In keeping with tradition, here’s the headline. Then we’re going to explain it before you get to the good stuff. Deal with it.

The Trump Organization derives revenue from licensing the Trump name to place on buildings. Based on analyzing more than 33,000 transactions, the brand results in the properties selling for 18.2% less when compared to similar properties in the same ZIP code. The downward trend has been underway since 2014, prior to Donald Trump’s election.

That’s more of a mouthful than normal. And if you want to cheat, you can skip to the new Factba.se Trump Brand Index, which will track this constantly based on real estate transactions.

And it’s late. So let’s get explainin’…

It’s Been a While Since You Blogged. What Gives?

Building a business gets in the way of doing deep research. The whole “need to eat and send kids to college thing.” It’s Sunday at about 2 a.m. while I’m writing this. And get off my lawn.

This Has Nothing to Do with The Above.

Right, back on target.

We’ve read some articles that reference the perceived change in the value of the Trump brand. There was a piece in The Washington Post earlier this month discussing merchandising. The Wall Street Journal has been taking a look. Even Realtor.com wrote about it. The deepest consistent dive we’ve seen is from CityRealty, which has been trending condos compared to Trump-branded condos in the New York area. If you haven’t seen their Trump Report, it’s well thought out, and they clearly have a better production budget than we do.

But what we’ve seen, with CityRealty as the exception, are qualitative stories. That is, there hasn’t been a comprehensive look, across all Trump-branded properties, to see if he is, in fact, profiting from the Presidency.

This is important for two reasons:

  • Trump has not placed his assets in a blind trust. He still maintains control of his properties and his companies, even if he has elected not to exercise that control, vs. a blind trust, where he could not exercise that control even if he wanted to. This can lead to issues affecting diplomacy, among other challenges.
  • The Trump Organization has built a significant, but non-quantifiable, portion of its business in licensing the Trump name. Most new construction involving the Trump brand in the past decade is via licensing the Trump name and/or handling management.

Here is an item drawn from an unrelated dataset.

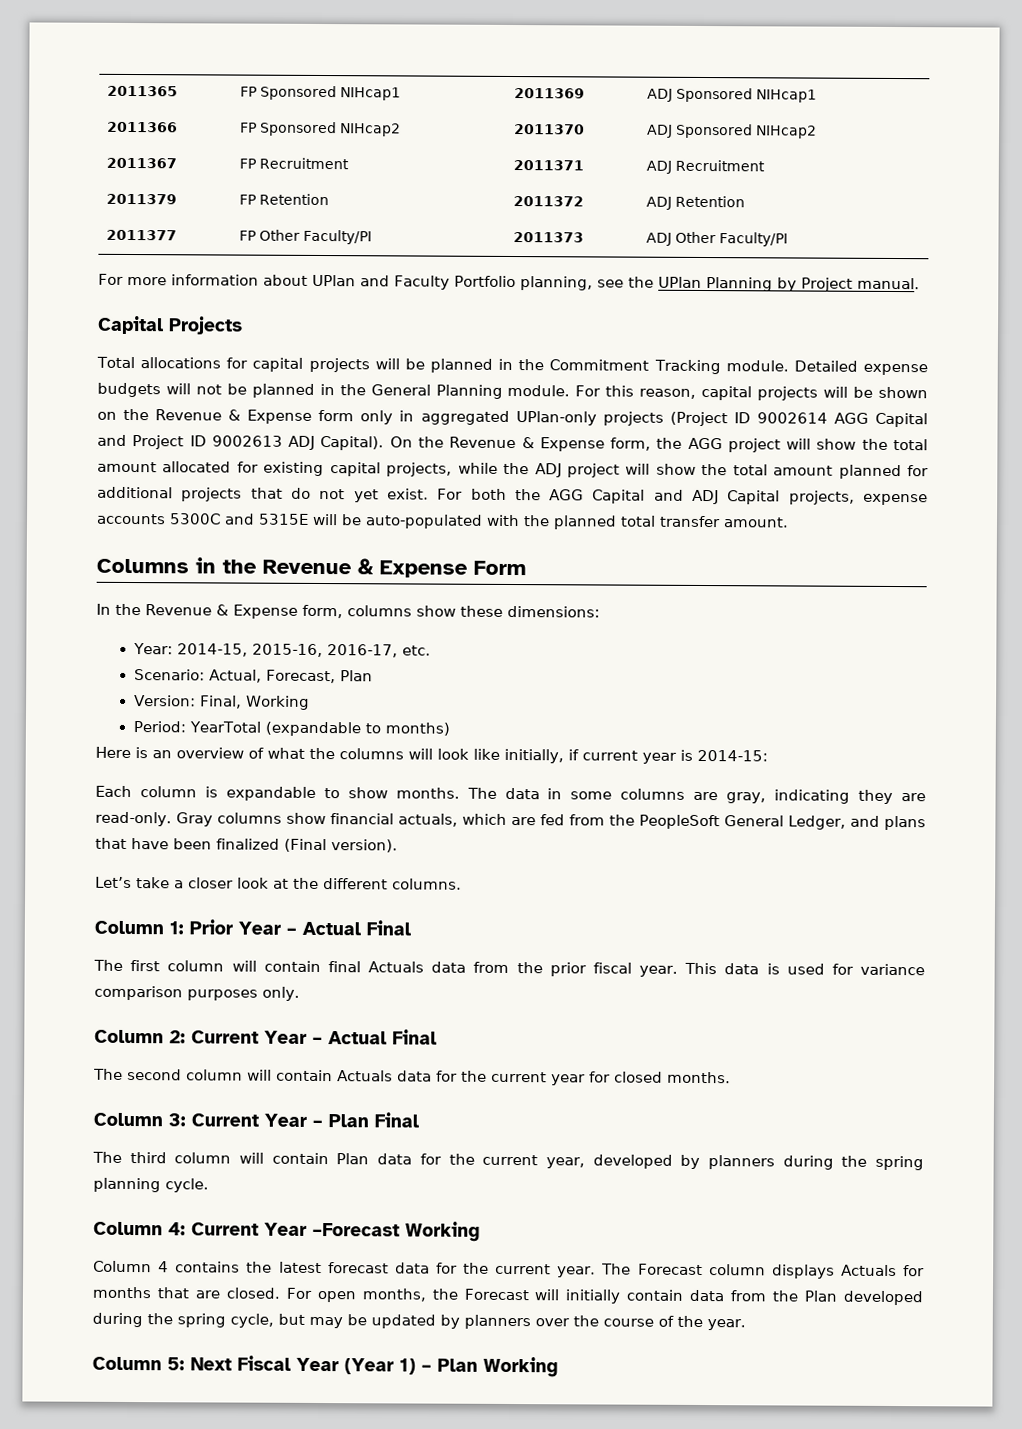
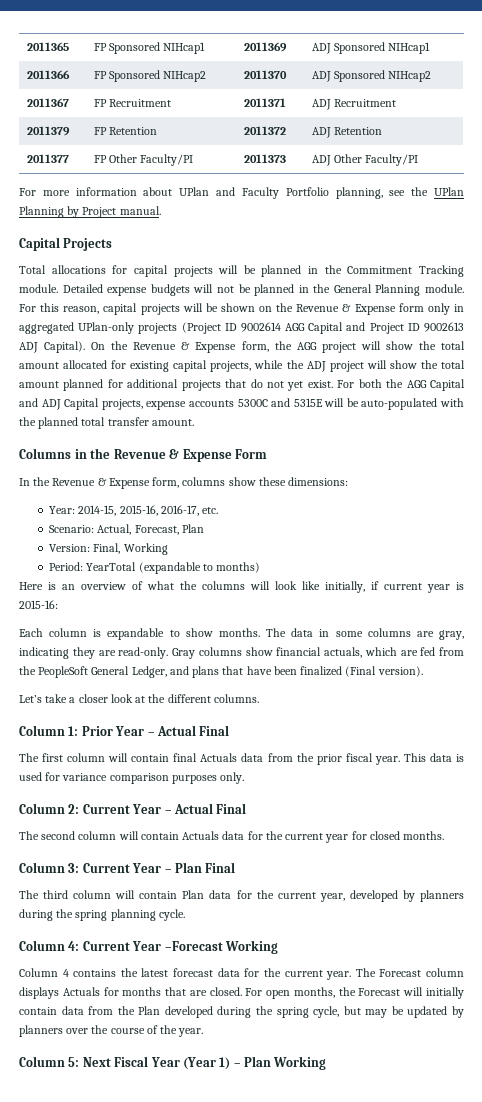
- Here is an overview of what the columns will look like initially, if current year is 2014-15:
+ Here is an overview of what the columns will look like initially, if current year is 2015-16:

Therefore, the value of the Trump brand isn’t something abstract. The brand is the product. The Trump Organization, which is currently ranked 40th on Crain’s list of the largest private companies in New York, generates revenue from licensing the brand in the hospitality and real estate verticals. The expectation is the brand brings a premium.

However, measuring that performance, and its relative value within a privately held company is difficult, even with the public financial disclosures he must file. These disclosures are not a P&L. They are ranges of values and are not required to indicate a profit or a loss. And there’s no public record of membership in Trump clubs, nor occupancy in Trump-branded hotels.

Great, So It’s Impossible…

Not quite. But pretty damn hard. But at least it was a starting point.

What we can measure is the resale value of units in Trump-branded buildings. This information is fragmented but public. We can also measure the performance of sales of condominiums in the same ZIP code, and further measure the performance of similar condos, that is, condos in the same price band, or quartile, as Trump-branded condos.

So we had a direction, but we didn’t quite have an idea of what we were in for.

First, we had to figure out what was in and what was out. Trump hotels and clubs were clearly out of the evaluation. Trump Bay Street in Jersey City is a rental complex and was similarly removed. The handful of villas at Trump National in California were too small a sample, as were transactions at Trump Park Residences in Westchester.

We made a decision to similarly exclude four buildings on Riverside Drive in Manhattan (120, 200, 220 and 240 respectively) that are currently involved in a lawsuit to remove the Trump brand. It would be difficult to gauge the impact of the Trump brand when it may or may not be removed.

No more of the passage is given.